En haut : François Cravoisier, Bernard Mary, Géraud Spire, trois prétendants pour la présidencede la CRCI. Stéphane Journaux, CGPME Marne, soutient le premier. Pierre Possémé, président régional du Medef promet qu’il se rangera derrière la position de son conseil d’administration.


Élections. Les CCI se préparent à la réforme, les listes se constituent, bon an, mal an.

Le monde consulaire n'a traditionnellement pas grand-chose de commun avec les vestiaires de foot. Il est assez rare que les clans s'y étripent avec la même fougue que les Bleus, la même recherche dans le vocabulaire imagé et autant de dextérité dans les mauvaises manières. On en est encore loin, mais l'effervescence qui anime les milieux patronaux à l'approche des prochaines élections est à considérer avec une échelle grossissante, tant le compromis a toujours été la règle, et la rivalité, l'exception. Cette année, les petites dissensions entre amis prennent un relief particulier car le planisphère consulaire va être bouleversé par la réforme. LA Réforme. Une réforme de taille, puisqu'elle aboutit à inverser la hiérarchie des chambres, à faire de la chambre régionale l'organe le plus puissant, à consolider les budgets, et à « filialiser » les chambres dites territoriales. La conséquence la plus visible, sur le plan des hommes, c'est de doter le futur président de la Chambre de commerce et d'industrie régionale (CCIR) des pouvoirs les plus étendus. Du moins sur le papier. Toujours sur le papier, ce président régional devra gérer, pour la Champagne-Ardenne, un budget avoisinant les 100 millions d'euros (si l'on additionne les budgets actuels des différentes chambres). Ce qui ne laisse pas les milieux politiques indifférents.

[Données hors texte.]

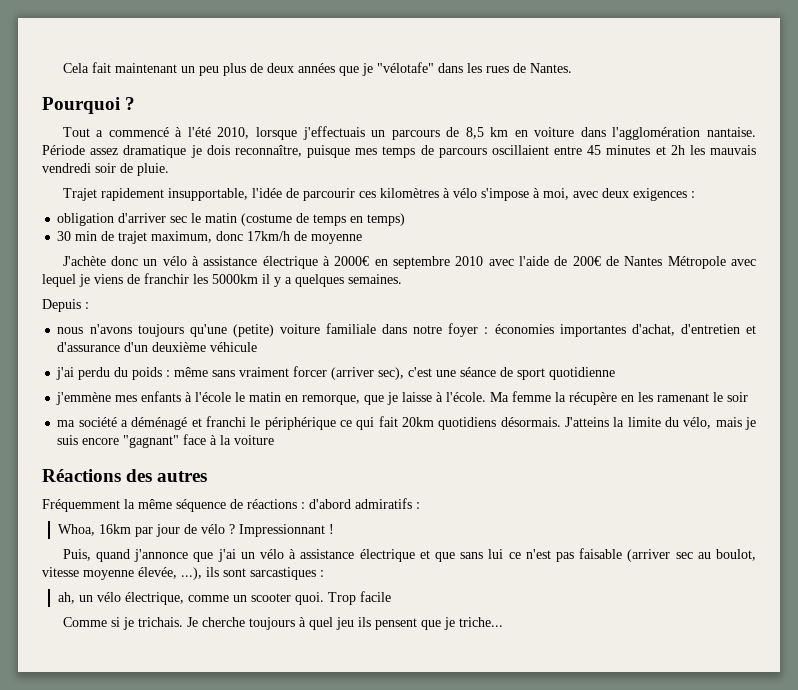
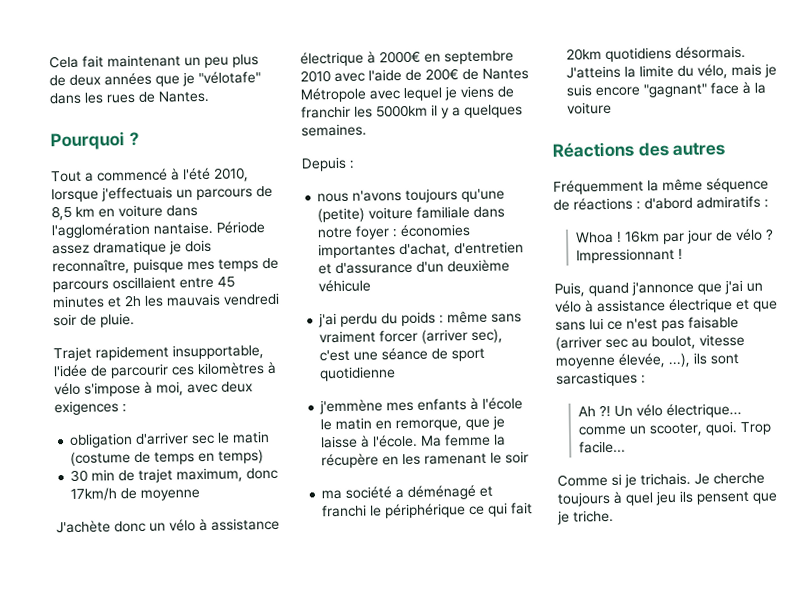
[57,524,95,536] Whoa, -> [574,231,622,244] Whoa !
[57,592,184,605] ah, un vélo électrique, -> [577,403,742,419] Ah ?! Un vélo électrique...
[250,593,291,602] scooter -> [648,422,703,437] scooter,
[359,591,391,602] facile -> [578,440,626,454] facile...
[458,617,503,627] triche... -> [573,509,614,523] triche.

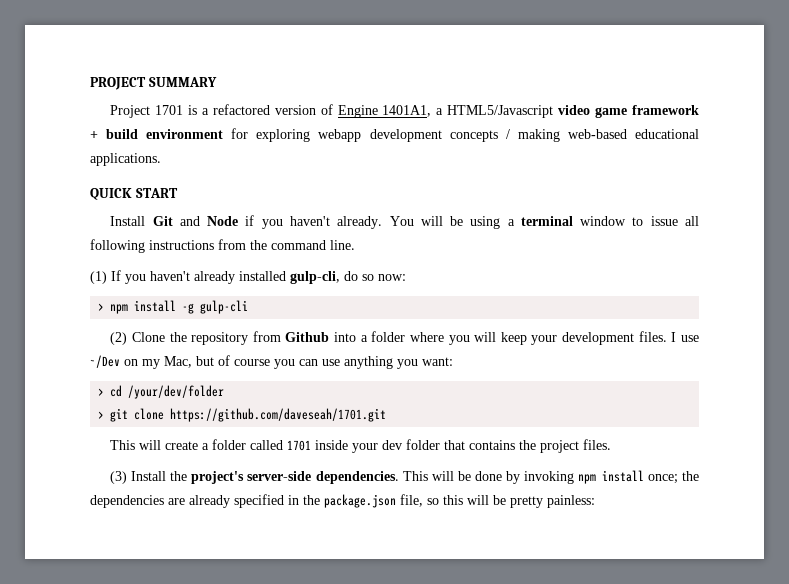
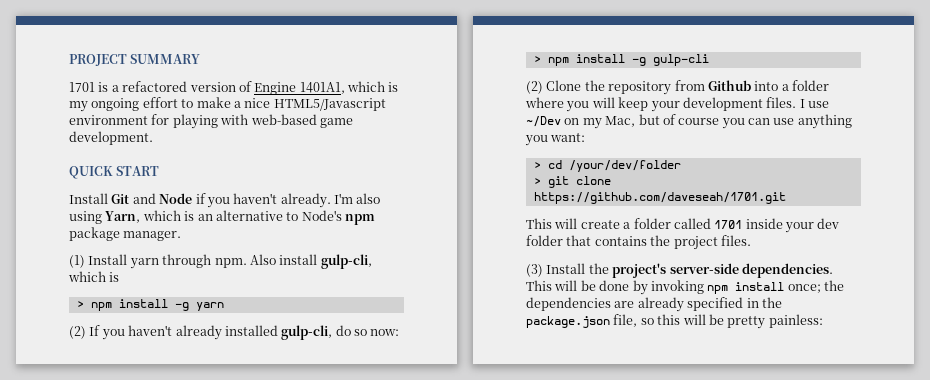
[110,105,151,118] Project -> (201, 59) none
[436,105,700,118] [90,128,699,142] [90,153,161,166] a HTML5/Javascript video game framework + build environment for exploring webapp development concepts / making web-based educational applications. -> [347,81,399,92] [69,97,386,112] [69,114,353,129] [69,131,153,145] which is my ongoing effort to make a nice HTML5/Javascript environment for playing with web-based game development.
[389,216,699,229] [90,239,355,253] [90,271,107,284] You will be using a terminal window to issue all following instructions from the command line. // (1) -> [334,193,381,204] [69,210,375,225] [69,227,182,241] [69,254,372,269] [68,271,120,282] [76,299,224,311] [69,326,86,339] I'm also using Yarn, which is an alternative to Node's npm package manager. // (1) Install yarn through npm. Also install gulp-cli, which is // > npm install -g yarn // (2)

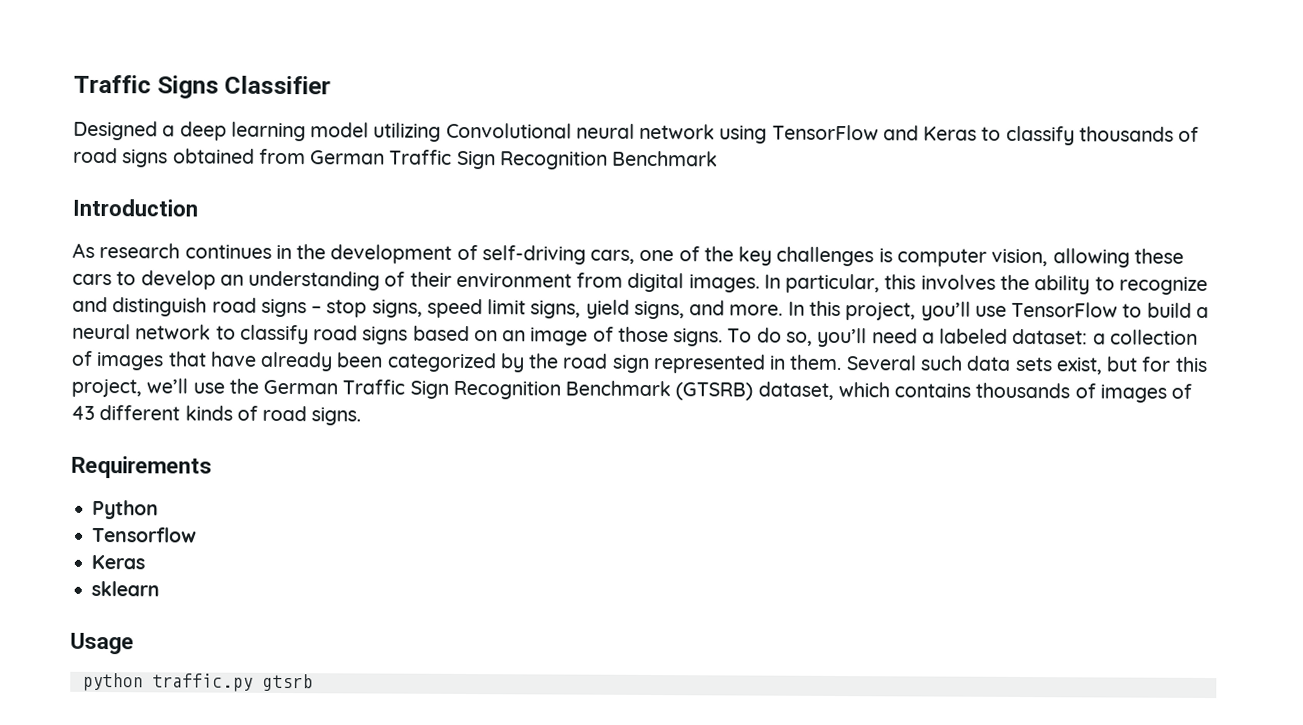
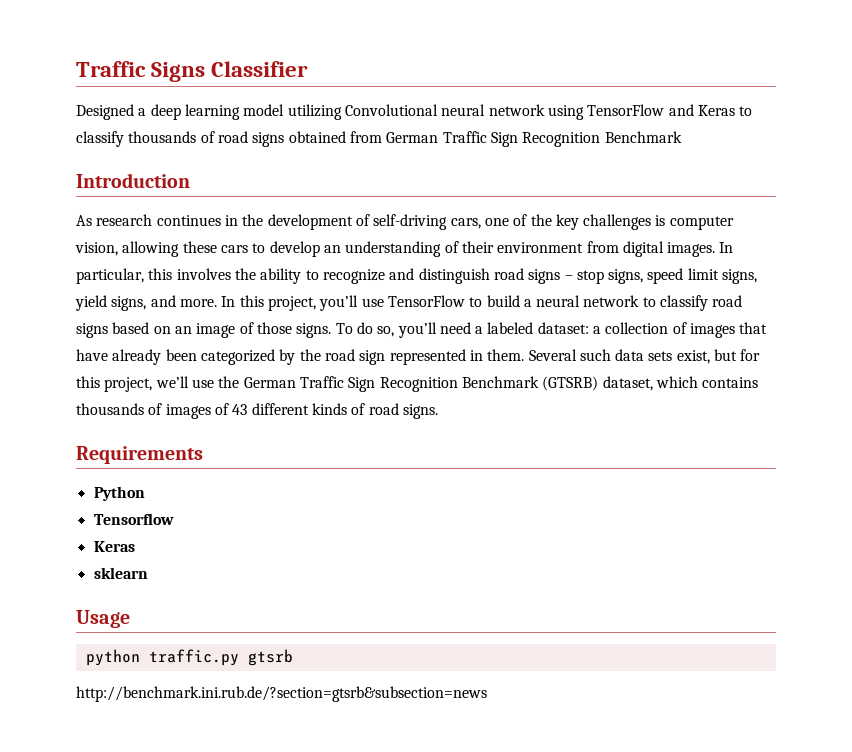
(313, 682) none -> [76,686,487,702] // http://benchmark.ini.rub.de/?section=gtsrb&subsection=news

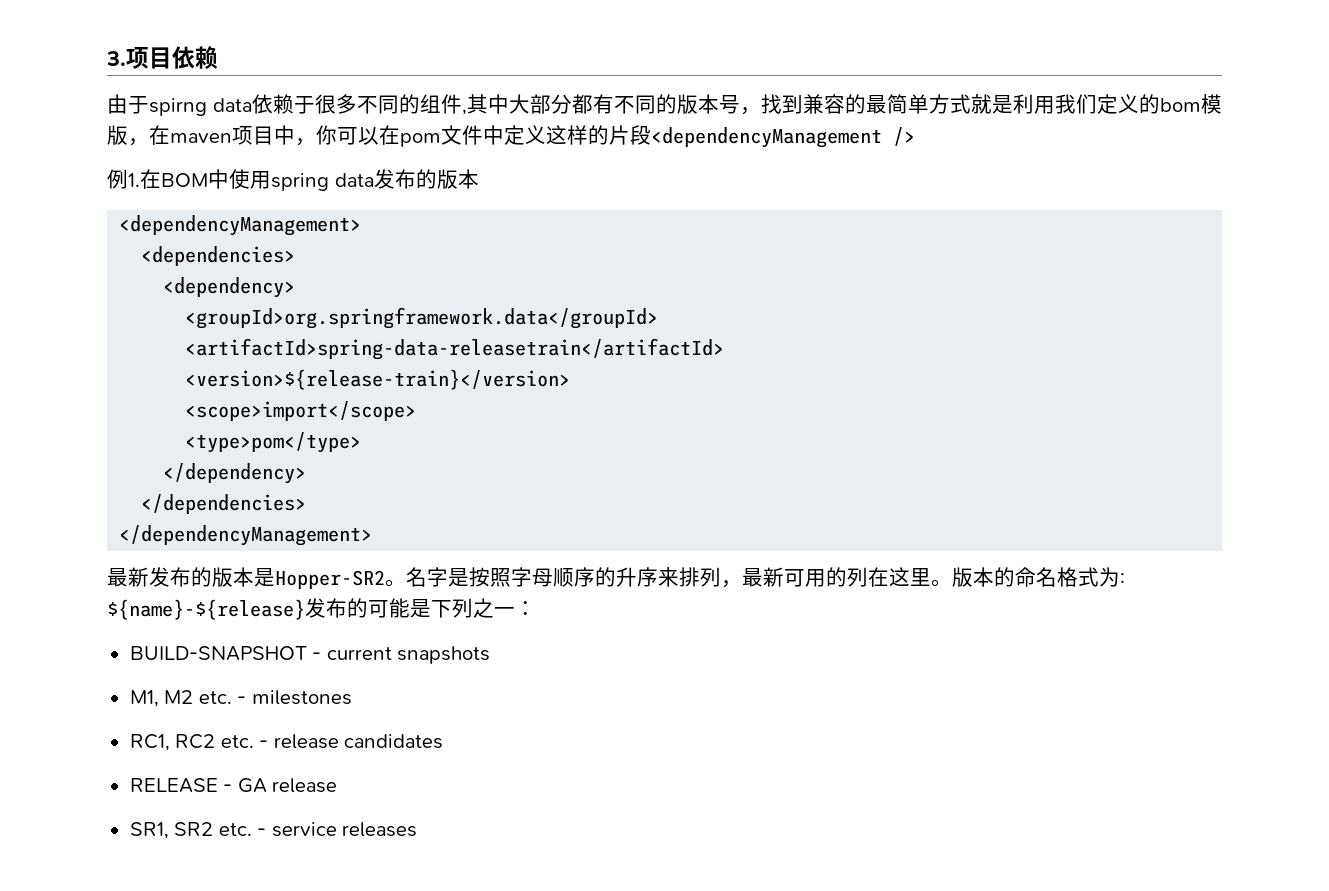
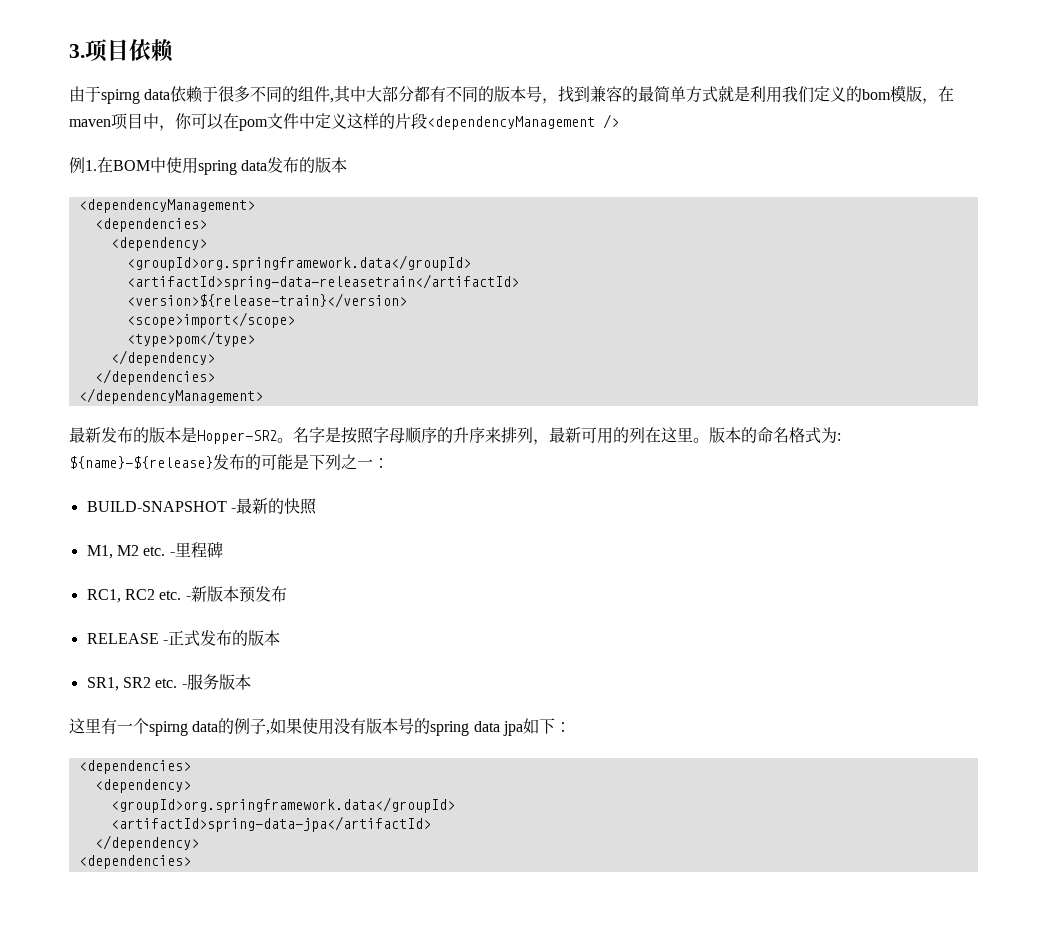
[326,646,491,664] current snapshots -> [235,498,317,515] 最新的快照
[251,690,352,705] milestones -> [174,542,223,558] 里程碑
[273,734,444,749] release candidates -> [190,586,287,603] 新版本预发布
[237,778,338,793] GA release -> [167,630,280,646] 正式发布的版本
[271,822,418,837] service releases -> [186,674,251,690] [69,718,571,736] [78,760,191,774] [94,779,191,793] [110,797,455,813] [110,816,431,832] [94,835,199,851] [78,855,191,869] 服务版本 // 这里有一个spirng data的例子,如果使用没有版本号的spring data jpa如下： // <dependencies> // <dependency> // <groupId>org.springframework.data</groupId> // <artifactId>spring-data-jpa</artifactId> // </dependency> // <dependencies>

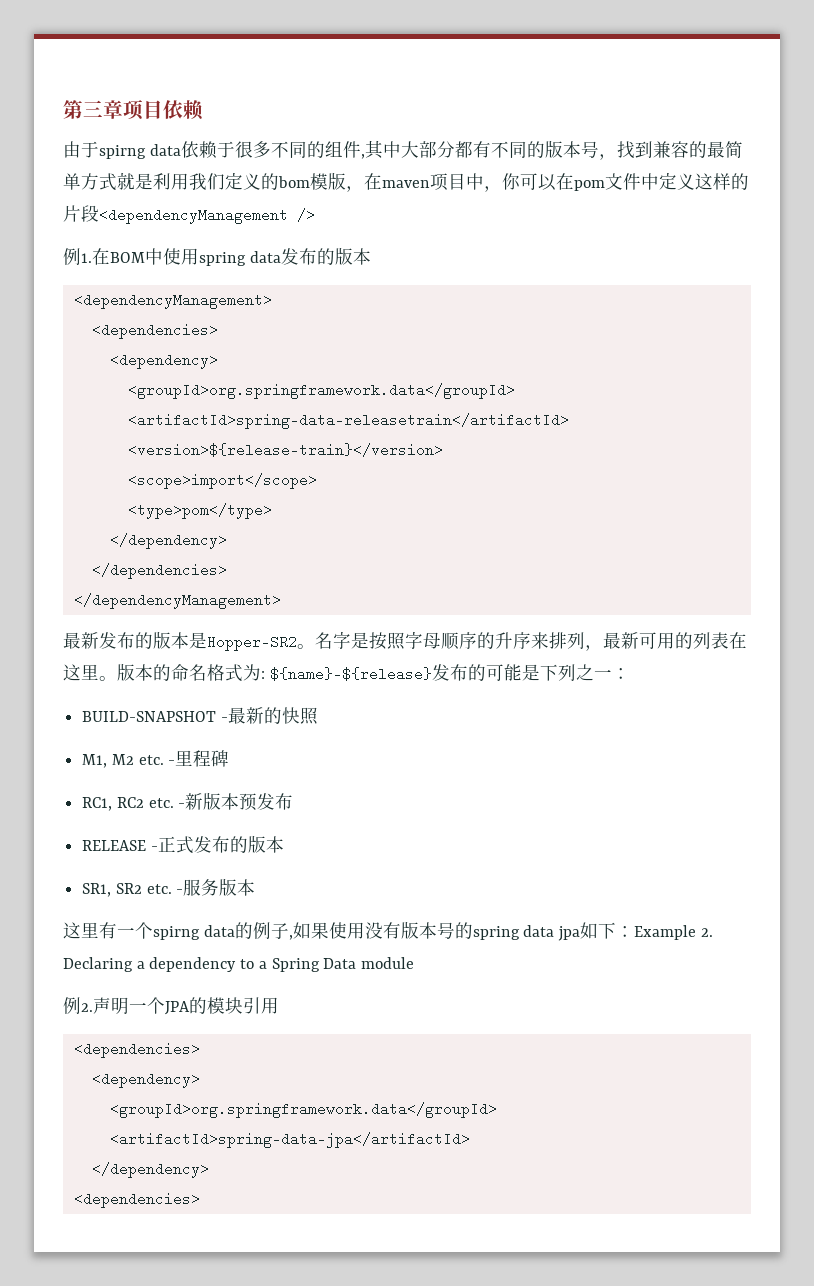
[69,44,85,58] 3. -> [63,100,123,119] 第三章
(645, 435) none -> [711,632,729,649] 表
(571, 727) none -> [634,925,713,940] [63,957,415,972] [63,997,279,1015] Example 2. Declaring a dependency to a Spring Data module // 例2.声明一个JPA的模块引用

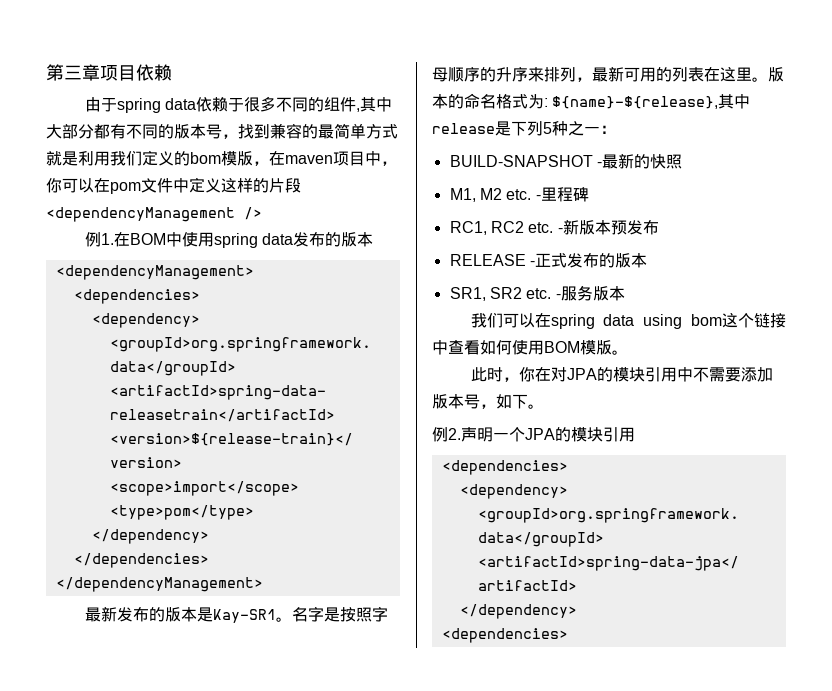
[99,145,146,159] spirng -> [116,98,161,113] spring
[207,635,297,651] Hopper-SR2 -> [212,609,276,623] Kay-SR1
[269,664,576,681] ${name}-${release}发布的可能是下列 -> [552,94,751,109] [432,121,568,136] ${name}-${release},其中release是下列5种
[63,921,713,941] [63,957,415,972] 这里有一个spirng data的例子,如果使用没有版本号的spring data jpa如下：Example 2. Declaring a dependency to a Spring Data module -> [470,313,786,329] [432,340,628,355] [470,367,773,382] [432,394,544,409] 我们可以在spring data using bom这个链接中查看如何使用BOM模版。 // 此时，你在对JPA的模块引用中不需要添加版本号，如下。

La constitution des listes ne se fait pas toujours dans la plus grande sérénité. Si Châlons, la Haute-Marne et l'Aube ont à peu près ficelé leurs équipes, ce n'est ni le cas de Reims-Epernay, ni de l'Aisne, ni des Ardennes. La difficulté tient au dosage des trois composantes : Medef, CGPME et UPA. Pour faire simple, le Medef estime avoir droit à 70 % des sièges, grosso-modo, eu égard à sa représentativité. La CGPME, elle, revendique 50 % des sièges. Quant à l'UPA, elle se satisfait généralement de un à trois sièges. Pour mettre d'accord le Medef et la CGPME, les chiffres ne sont pas un juge de paix, car le nombre d'adhérents ne veut pas dire grand-chose (et aucun des deux syndicats n'entend dévoiler le sien), de nombreux adhérents étant membres des deux organisations. Par ailleurs, l'industriel employant 2 000 personnes n'a pas le même poids que le boucher-charcutier de quartier. Quand bien même il vendrait les meilleures terrines du monde.
Michel Gobillot, à Châlons, Michel Auer, en Haute-Marne, et Dominique Lemelle, dans l'Aube, tous trois présidents sortants, se représentent, avec le soutien des trois organisations patronales. C'est donc qu'ils ont trouvé les bons dosages.